I put in a lot of work and study when it comes to honing my writing skills. This means I’m always searching for ways to become a stronger author and craft teacher.

Want to get better at anything? Look to those who are the best at what they do and pay close attention. The best way, and a requirement for anyone in the writing profession, is to read…a lot.

I read a ridiculous amount of fiction. Since I have little time to actually sit and read for long periods of time, I’ve had to retrain my brain for audiobooks. Audiobooks are a life-saver, since life didn’t decide to suddenly pause because I wanted to be a writer.

***My dishes and laundry are apparently in control of cloning-technology they refuse to share.

This said, however, I listen to an absurd amount of books in virtually all genres and use this as training. When I encounter a superlative character? I usually buy the paper version then—like the monster I am—dog-ear, highlight, and make notes.

Studying other works offers an excellent education about character building for those willing to pay attention.

When you encounter a character that resonates, then ask why? What intrigued you? What made this particular character stand out/memorable? How did the author manage to do the same but different?

Characters of Note

character building, story, Kristen Lamb, drama, writing fiction

I tend to go through binges in genres, though I believe my go-to favorite are mysteries. For instance, Sherlock Holmes is a character that’s been reimagined countless times and in varying forms largely because he’s incredibly unique and possesses seemingly endless depths for new authors to plumb.

After eating through all the Sherlock Holmes stories, I began searching for other detectives set in late 19th century London.

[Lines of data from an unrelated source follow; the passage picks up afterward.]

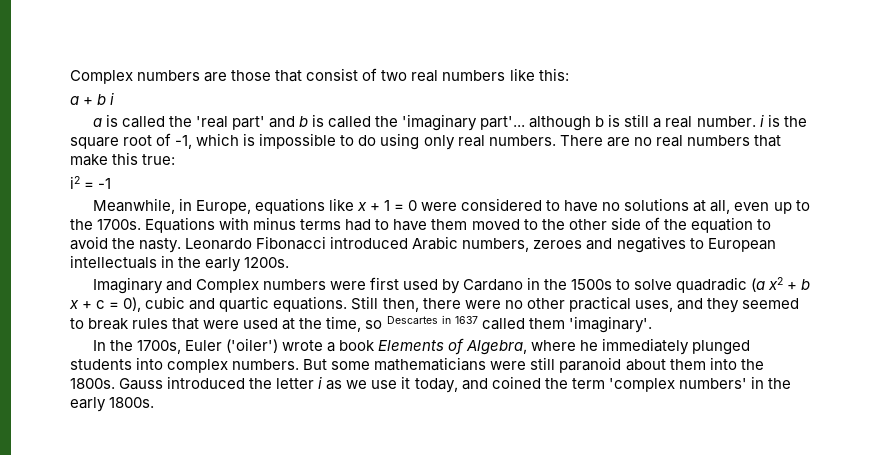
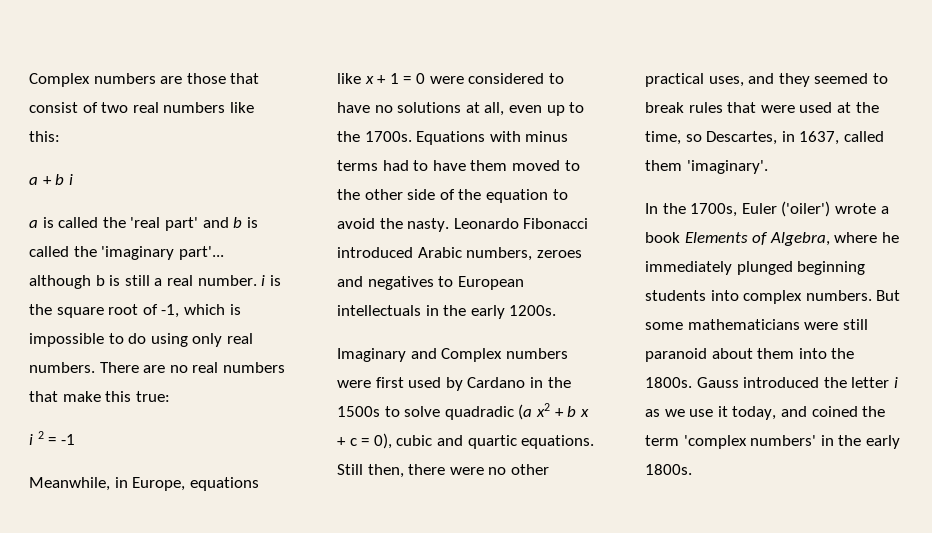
- i2 = -1
+ i 2 = -1
- Still then, there were no other practical uses, and they seemed to break rules that were used at the time, so Descartes in 1637 called them 'imaginary'.
+ Still then, there were no other practical uses, and they seemed to break rules that were used at the time, so Descartes, in 1637, called them 'imaginary'.
- In the 1700s, Euler ('oiler') wrote a book Elements of Algebra, where he immediately plunged students into complex numbers.
+ In the 1700s, Euler ('oiler') wrote a book Elements of Algebra, where he immediately plunged beginning students into complex numbers.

I fell in LOVE with Will Thomas’s Barker & Llewelyn Series.

Not only are the mysteries masterfully crafted, but Thomas has created such an incredible cast of characters that it’s hard not to get sucked into the entire series.

While he could have gone with a Sherlock/Watson knock-off (and plenty have), he took the template and created a crime-solving duo that was wholly fresh and new.

Thomas equipped Barker and Llewelyn with such intricate and idiosyncratic backgrounds (much shrouded in secrecy) that he crafted two characters unlike any I’ve encountered.

It is their SECRETS that provide the fuel for story, tension, and resonance. I kept reading because I wanted to know WHY Barker wore dark glasses and refused to show his eyes. How did a Scotsman come to be fluent in Mandarin and the master of so many unique fighting styles?

Why was Llewelyn sent to prison when he was a student at Oxford? How did he become destitute? Not all my questions were answered in one book. I had to keep reading to get to know the characters that so fascinated me.

Characters sold the stories, and eventually the entire series. I’d venture to say it’s why readers fall in love with series. Series give them a chance to know the characters better, understand them, and bond in a way that makes the final book feel like a death.

Character Creation

character building, story, Kristen Lamb, drama, writing fiction

I thought back over works I’d edited, earlier stories of my own and had a moment of revelation. Why were some characters so flat? As interesting as some form-molded widget from a factory?

Conversely, what made other characters almost come ALIVE?

What was the X-factor?

Now that I’ve noodled this, I’ve revised some of my thinking. Multi-dimensional characters are not something writers can directly create. Rather, these lifelike people are forged from the crucible of story.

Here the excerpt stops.